_Try it:_
All entries are to be reproduced exactly; the pictures are to be omitted.

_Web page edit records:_
************

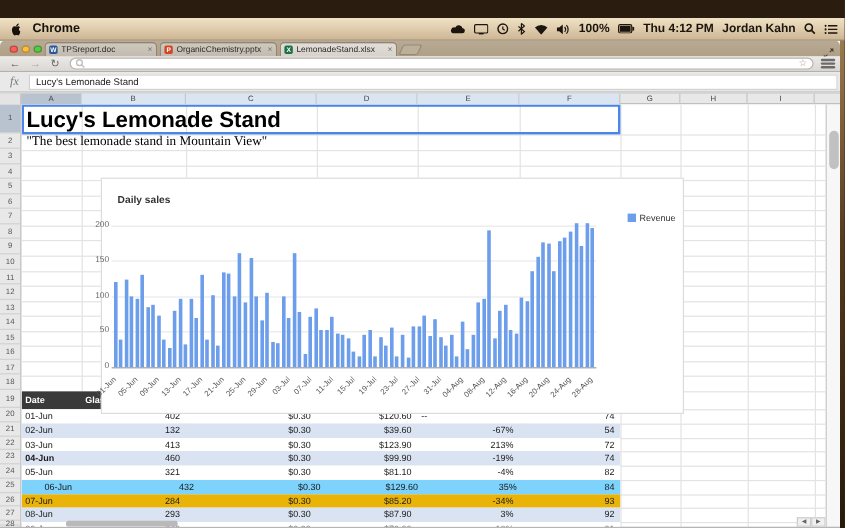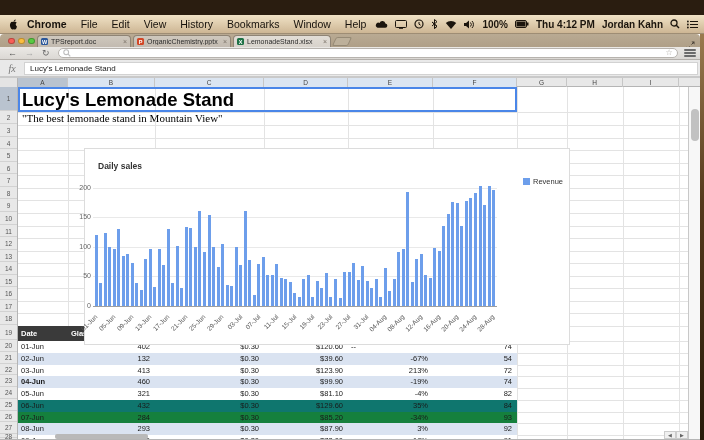--- a/index.html
+++ b/index.html
@@ -135,29 +135,20 @@
 
 <div id="screen">
 
   <div id="menubar">
     <span id="apple-logo">
       <svg width="10" height="11" viewBox="0 0 9 11">
           <path fill="#17120c" d="M5.6 1.4c.4-.5 1-.9 1.6-.9 0 .6-.2 1.2-.6 1.6-.4.5-1 .9-1.6.8-.1-.6.2-1.1.6-1.5zM8 9c-.3.7-.8 1.5-1.4 1.5-.5 0-.7-.3-1.4-.3s-.9.3-1.4.3C3.2 10.5 2.6 9.7 2.2 9 1.4 7.5 1.1 5.2 2 3.9c.4-.7 1.1-1.1 1.7-1.1.6 0 1 .3 1.4.3.4 0 .9-.3 1.5-.3.6 0 1.2.3 1.6 1-1.4.8-1.2 2.8.2 3.4-.1.6-.3 1.2-.4 1.8z"></path>
         </svg>
     </span>
     <span class="mapp">Chrome</span>
-    <span id="menu-items" style="display:flex;">
-        <span class="mitem">File</span>
-        <span class="mitem">Edit</span>
-        <span class="mitem">View</span>
-        <span class="mitem">History</span>
-        <span class="mitem">Bookmarks</span>
-        <span class="mitem">Window</span>
-        <span class="mitem">Help</span>
-      </span>
     <div id="mb-right">
       <span>
           <svg width="13" height="9" viewBox="0 0 13 9">
             <path fill="#1b150d" d="M10.4 3.6A3.1 3.1 0 0 0 4.5 2.9 2.4 2.4 0 0 0 2.5 7.8h7.6a2.1 2.1 0 0 0 .3-4.2z"></path>
           </svg>
         </span>
       <span>
           <svg width="12" height="9" viewBox="0 0 12 9">
             <rect x="0.5" y="0.5" width="11" height="7" rx="1" fill="none" stroke="#1b150d"></rect>
             <rect x="4" y="7.5" width="4" height="1.3" fill="#1b150d"></rect>
@@ -495,29 +486,29 @@
             <div class="tcell r" style="width: 84px;">74</div>
           </div>
           <div class="trow data" style="background: rgb(255, 255, 255);">
             <div class="tcell l" style="width: 50px;">05-Jun</div>
             <div class="tcell r" style="width: 87px;">321</div>
             <div class="tcell r" style="width: 109px;">$0.30</div>
             <div class="tcell r" style="width: 84px;">$81.10</div>
             <div class="tcell r" style="width: 85px;">-4%</div>
             <div class="tcell r" style="width: 84px;">82</div>
           </div>
-          <div class="trow data" style="background: #0f766e;">
+          <div class="trow data" style="background: #7dd3fc; padding-left: 16px;">
             <div class="tcell l" style="width: 50px;">06-Jun</div>
             <div class="tcell r" style="width: 87px;">432</div>
             <div class="tcell r" style="width: 109px;">$0.30</div>
             <div class="tcell r" style="width: 84px;">$129.60</div>
             <div class="tcell r" style="width: 85px;">35%</div>
             <div class="tcell r" style="width: 84px;">84</div>
           </div>
-          <div class="trow data" style="background: #15803d;">
+          <div class="trow data" style="background: #eab308;">
             <div class="tcell l" style="width: 50px;">07-Jun</div>
             <div class="tcell r" style="width: 87px;">284</div>
             <div class="tcell r" style="width: 109px;">$0.30</div>
             <div class="tcell r" style="width: 84px;">$85.20</div>
             <div class="tcell r" style="width: 85px;">-34%</div>
             <div class="tcell r" style="width: 84px;">93</div>
           </div>
           <div class="trow data" style="background: rgb(218, 227, 241);">
             <div class="tcell l" style="width: 50px;">08-Jun</div>
             <div class="tcell r" style="width: 87px;">293</div>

************

_Exercise result:_
--- a/index.html
+++ b/index.html
@@ -135,29 +135,20 @@
 
 <div id="screen">
 
   <div id="menubar">
     <span id="apple-logo">
       <svg width="10" height="11" viewBox="0 0 9 11">
           <path fill="#17120c" d="M5.6 1.4c.4-.5 1-.9 1.6-.9 0 .6-.2 1.2-.6 1.6-.4.5-1 .9-1.6.8-.1-.6.2-1.1.6-1.5zM8 9c-.3.7-.8 1.5-1.4 1.5-.5 0-.7-.3-1.4-.3s-.9.3-1.4.3C3.2 10.5 2.6 9.7 2.2 9 1.4 7.5 1.1 5.2 2 3.9c.4-.7 1.1-1.1 1.7-1.1.6 0 1 .3 1.4.3.4 0 .9-.3 1.5-.3.6 0 1.2.3 1.6 1-1.4.8-1.2 2.8.2 3.4-.1.6-.3 1.2-.4 1.8z"></path>
         </svg>
     </span>
     <span class="mapp">Chrome</span>
-    <span id="menu-items" style="display:flex;">
-        <span class="mitem">File</span>
-        <span class="mitem">Edit</span>
-        <span class="mitem">View</span>
-        <span class="mitem">History</span>
-        <span class="mitem">Bookmarks</span>
-        <span class="mitem">Window</span>
-        <span class="mitem">Help</span>
-      </span>
     <div id="mb-right">
       <span>
           <svg width="13" height="9" viewBox="0 0 13 9">
             <path fill="#1b150d" d="M10.4 3.6A3.1 3.1 0 0 0 4.5 2.9 2.4 2.4 0 0 0 2.5 7.8h7.6a2.1 2.1 0 0 0 .3-4.2z"></path>
           </svg>
         </span>
       <span>
           <svg width="12" height="9" viewBox="0 0 12 9">
             <rect x="0.5" y="0.5" width="11" height="7" rx="1" fill="none" stroke="#1b150d"></rect>
             <rect x="4" y="7.5" width="4" height="1.3" fill="#1b150d"></rect>
@@ -495,29 +486,29 @@
             <div class="tcell r" style="width: 84px;">74</div>
           </div>
           <div class="trow data" style="background: rgb(255, 255, 255);">
             <div class="tcell l" style="width: 50px;">05-Jun</div>
             <div class="tcell r" style="width: 87px;">321</div>
             <div class="tcell r" style="width: 109px;">$0.30</div>
             <div class="tcell r" style="width: 84px;">$81.10</div>
             <div class="tcell r" style="width: 85px;">-4%</div>
             <div class="tcell r" style="width: 84px;">82</div>
           </div>
-          <div class="trow data" style="background: #0f766e;">
+          <div class="trow data" style="background: #7dd3fc; padding-left: 16px;">
             <div class="tcell l" style="width: 50px;">06-Jun</div>
             <div class="tcell r" style="width: 87px;">432</div>
             <div class="tcell r" style="width: 109px;">$0.30</div>
             <div class="tcell r" style="width: 84px;">$129.60</div>
             <div class="tcell r" style="width: 85px;">35%</div>
             <div class="tcell r" style="width: 84px;">84</div>
           </div>
-          <div class="trow data" style="background: #15803d;">
+          <div class="trow data" style="background: #eab308;">
             <div class="tcell l" style="width: 50px;">07-Jun</div>
             <div class="tcell r" style="width: 87px;">284</div>
             <div class="tcell r" style="width: 109px;">$0.30</div>
             <div class="tcell r" style="width: 84px;">$85.20</div>
             <div class="tcell r" style="width: 85px;">-34%</div>
             <div class="tcell r" style="width: 84px;">93</div>
           </div>
           <div class="trow data" style="background: rgb(218, 227, 241);">
             <div class="tcell l" style="width: 50px;">08-Jun</div>
             <div class="tcell r" style="width: 87px;">293</div>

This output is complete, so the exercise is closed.